### WHAT YOU HAVE TO DO
Reproduce the section of the listing that begins at the line containing "[250,1027,290,1047] 谷歌 ->" and finishes at the line containing "[606,899,626,918] 本 -> [379,975,415,993] 使用". Include both end lines and nothing beyond them.
*** THE DATA Section Begins ***
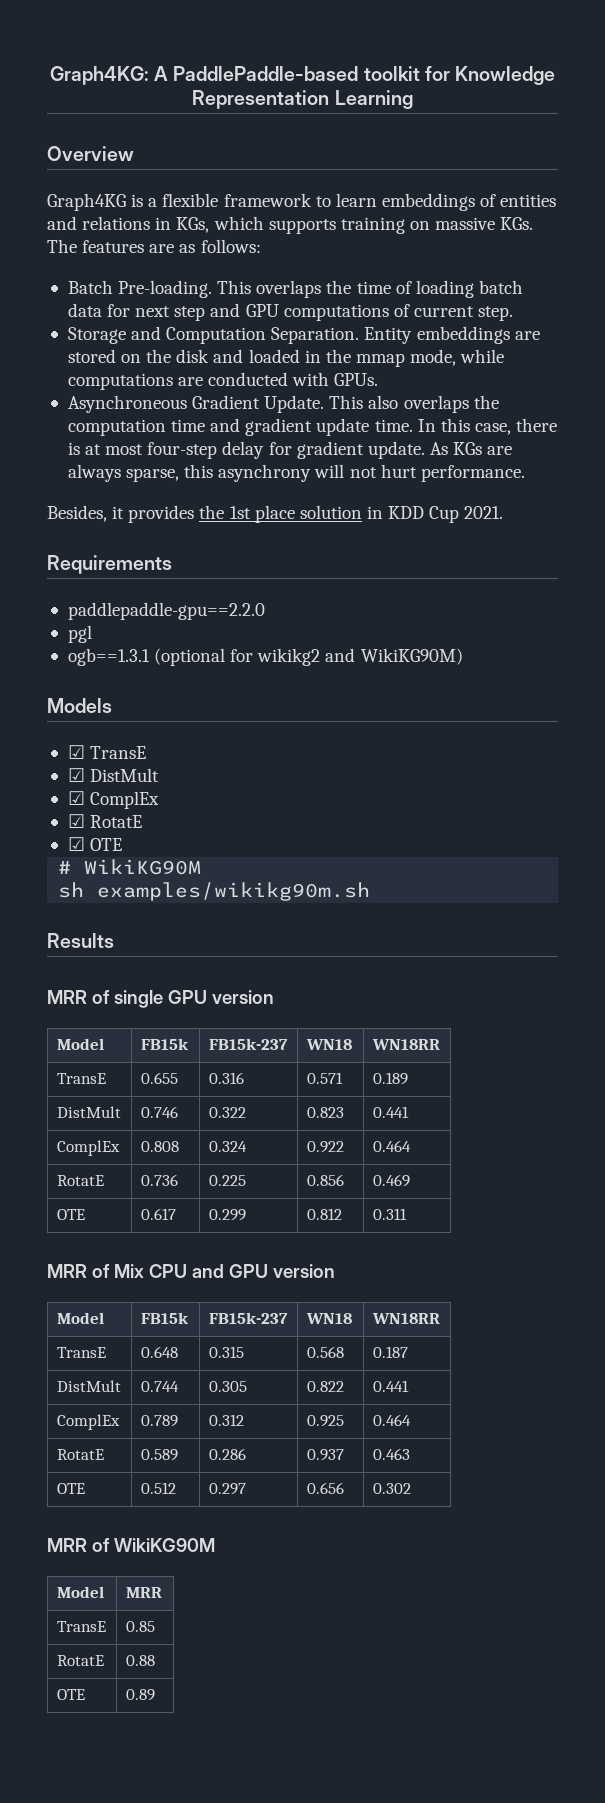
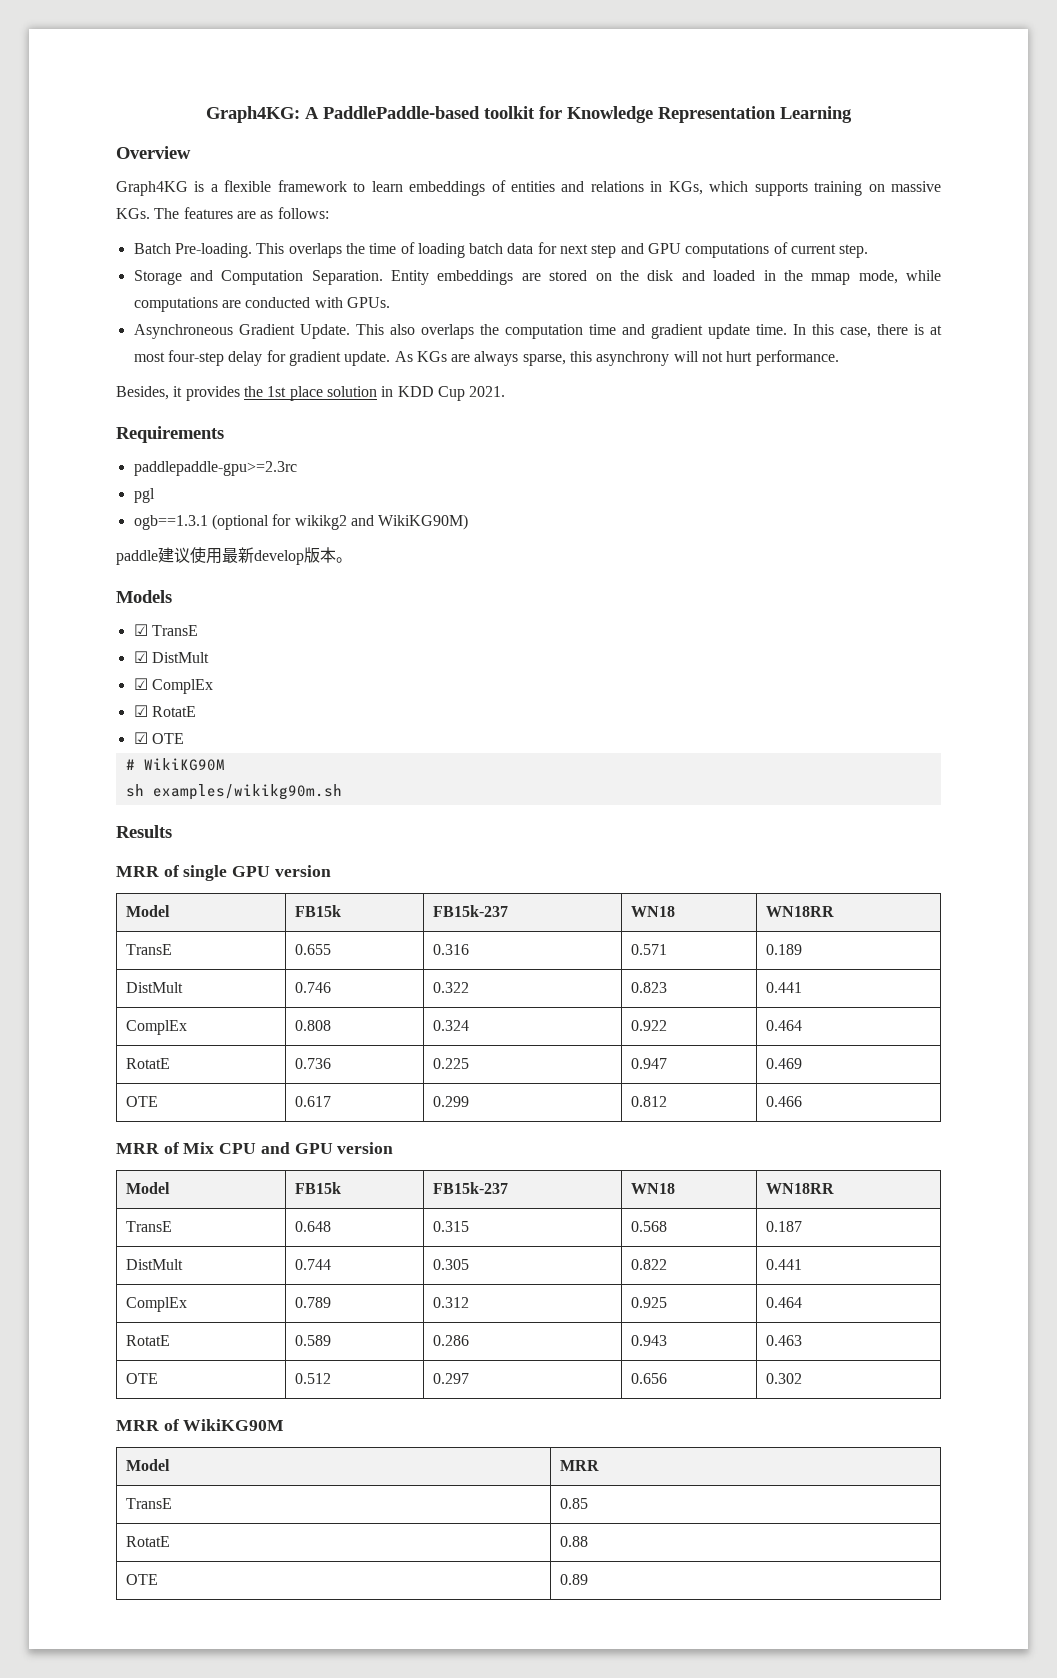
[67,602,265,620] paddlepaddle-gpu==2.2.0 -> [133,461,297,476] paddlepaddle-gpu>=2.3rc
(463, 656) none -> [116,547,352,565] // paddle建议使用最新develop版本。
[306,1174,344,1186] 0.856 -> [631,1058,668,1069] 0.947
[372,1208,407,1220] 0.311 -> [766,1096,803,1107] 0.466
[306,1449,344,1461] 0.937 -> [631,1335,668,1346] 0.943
*** THE DATA Section Ends ***
*** THE DATA Section Begins ***
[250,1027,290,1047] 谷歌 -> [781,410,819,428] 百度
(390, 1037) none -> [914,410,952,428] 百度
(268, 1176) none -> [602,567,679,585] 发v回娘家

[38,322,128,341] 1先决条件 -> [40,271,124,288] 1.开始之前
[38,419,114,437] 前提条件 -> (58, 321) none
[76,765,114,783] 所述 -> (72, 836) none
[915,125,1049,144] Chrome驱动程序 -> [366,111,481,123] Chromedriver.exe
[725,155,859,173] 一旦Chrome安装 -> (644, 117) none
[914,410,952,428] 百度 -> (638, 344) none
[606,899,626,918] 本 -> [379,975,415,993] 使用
*** THE DATA Section Ends ***
### ANSWER SPACE
[250,1027,290,1047] 谷歌 -> [781,410,819,428] 百度
(390, 1037) none -> [914,410,952,428] 百度
(268, 1176) none -> [602,567,679,585] 发v回娘家

[38,322,128,341] 1先决条件 -> [40,271,124,288] 1.开始之前
[38,419,114,437] 前提条件 -> (58, 321) none
[76,765,114,783] 所述 -> (72, 836) none
[915,125,1049,144] Chrome驱动程序 -> [366,111,481,123] Chromedriver.exe
[725,155,859,173] 一旦Chrome安装 -> (644, 117) none
[914,410,952,428] 百度 -> (638, 344) none
[606,899,626,918] 本 -> [379,975,415,993] 使用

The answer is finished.